This is an ongoing issue that needs collective attention. My two cents:
It seems to me that the assertion 'The Buddha did not teach it...' is usually made on the basis of textual authority. That is, a certain corpus of texts is regarded as the final arbiter on whether a particular way of thinking-practice is 'authentic' or 'original'. Regardless of how early these texts could be dated, this raises some questions:
- Is this how the Sanghas throughout history have approached textual resources? My general understanding is that historically texts were not simply subject to interpretation and analysis in the way that we are accustomed to and with which such assertions 'The Buddha did not teach it...' are made today. Amongst other activities, scriptural texts were recited collectively in various ceremonial contexts. In other contexts, emphasis was given (and perhaps, still is in certain traditional Buddhist cultures) to the memorisation of texts rather than interpretation and analysis. This is not to say that Buddhists practitioners of the past did not study, analyse, or interpret scriptural texts as we do today. What I'm suggesting is merely that the interpretive approach that appears so natural to us was perhaps not given the priority we give it today - if anything, it was always a part of a broader constellation of practices.

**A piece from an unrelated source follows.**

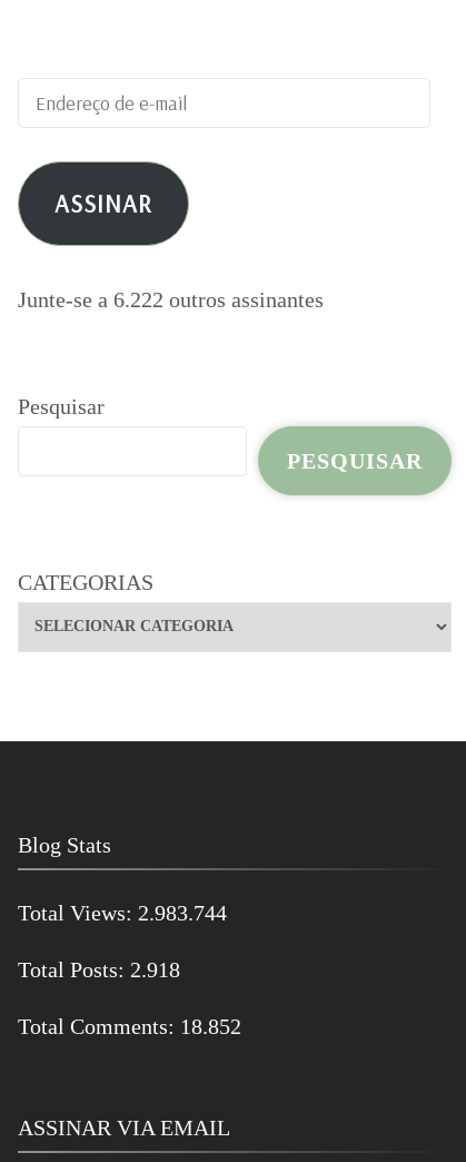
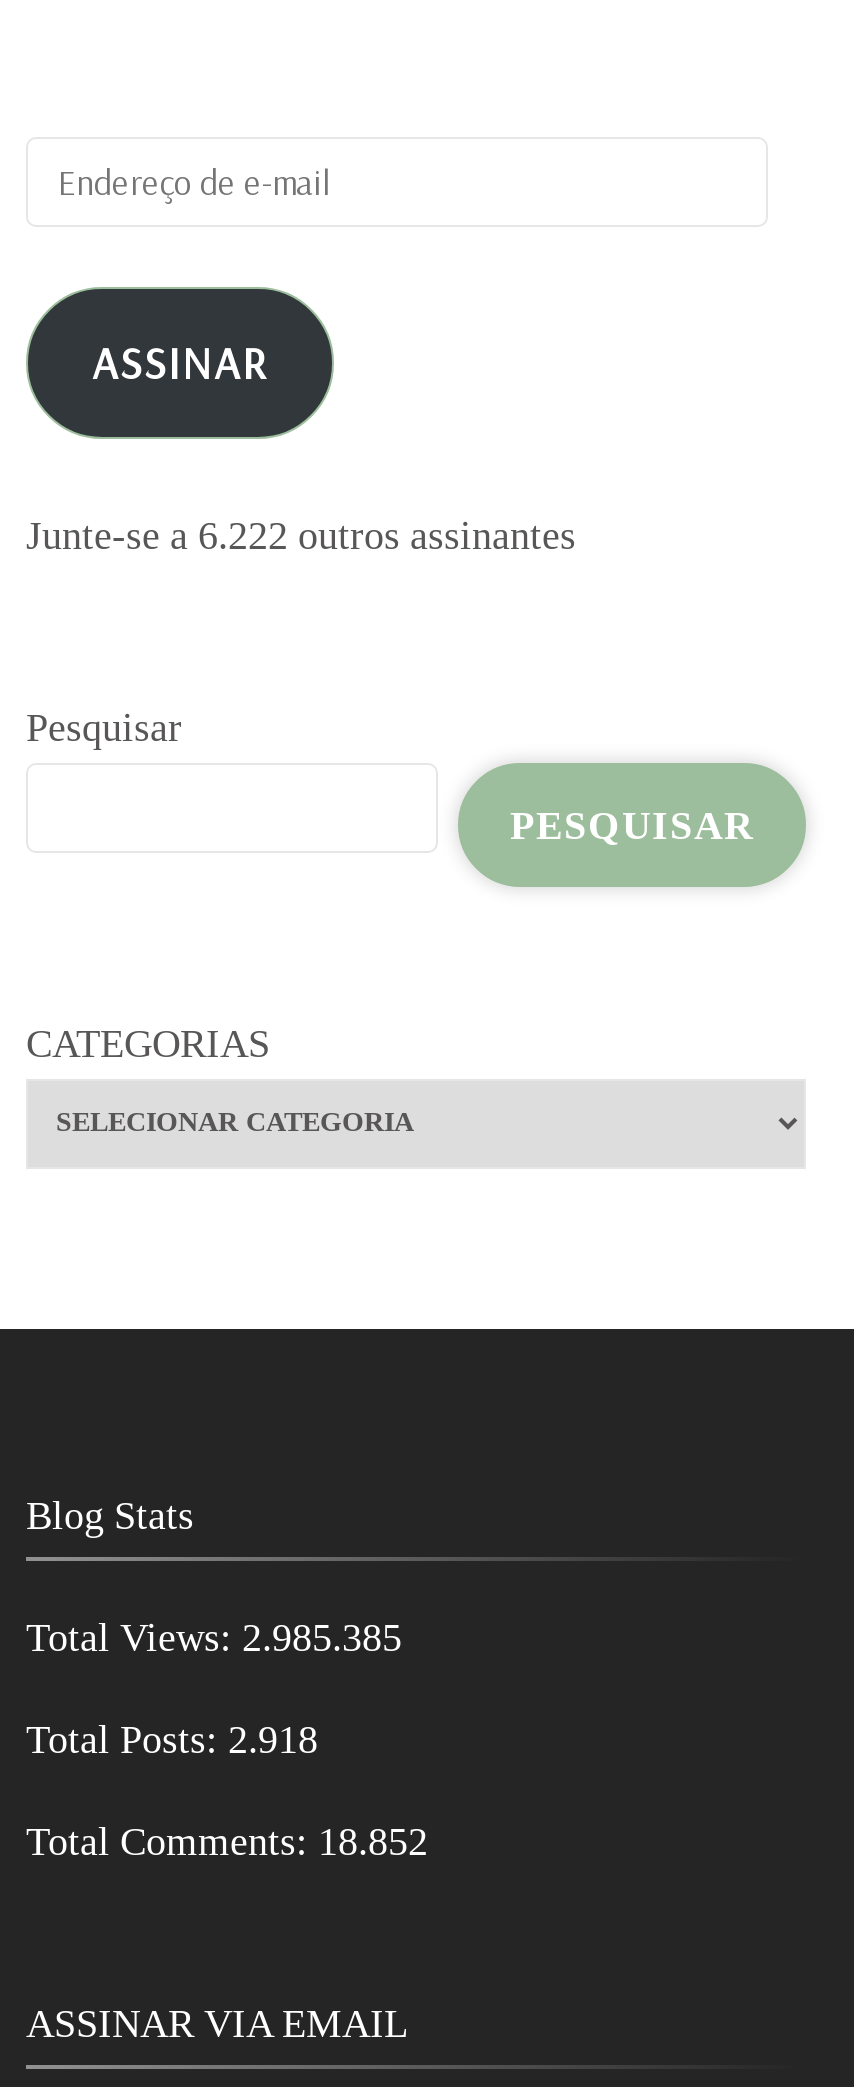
[18,900,227,924] Total Views: 2.983.744 -> [26,1614,402,1658] Total Views: 2.985.385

Nor am I suggesting that an interpretive approach is unhelpful or 'wrong' or that we should discard it. My understanding is that such an approach - which really came to the fore in the nineteenth century with the discovery of the dhamma by European scholars - was influenced by the prevailing Biblical scholarly paradigm of the time, a scholarly paradigm that regarded the Word or Logos as the final authority. If so, then, isn't it important to be reflexive about how such an approach is transposed onto the Dhamma, since unlike Christian scriptures, Buddhist texts emerged out of very different circumstances and were composed for very different purposes? In which case, we could ask: is an exclusive textualised approach for ascertaining 'what the Buddha taught?' what the Buddha taught?
- Building on the previous points and connecting with some of the observations made by Mike and Ñāṇa, it would seem that the question of whether a particular way of thinking-practice ought to be followed or not has to be considered not just with reference to a particular corpus of texts, but also in an ongoing life-practice that is to be cultivated with the support of a broader community - which might sometimes develop various approaches that are not necessarily found in canonical texts but are nevertheless inspired by lived experience of engaging with the Dhamma. In other words, the question I wish to raise is: in relying exclusively on one's own capacity to interpet texts to ascertain for oneself 'whether the Buddha taught it or not' - to what extent does such an approach bend the Dhamma to the dictates of individualism? And related to this we could ask: to what extent is such an ethos of individualism native to the Buddhism?
Let me reiterate that I do not deny the usefulness of consulting with canonical texts. Nor am I dismissing the need to clarify whether any particular way of thinking-practice accords with the Dhamma. What I wish to suggest is that in seeking to clarify 'what the Buddha taught', maybe we ought to be mindful of the historical situatedness of our preferred approach today, lest we mire ourselves in self-conceit about our own capacity 'to know' rather than allow the Dhamma to surprise us. Some of the most surprising discoveries I've had about the Dhamma is when I'm amidst other fellow practitioners, such as when I offer dana or simply sit with them to share a meal. Those instances of relationality
are when I develop some of the deepest convictions about 'what the Buddha taught'.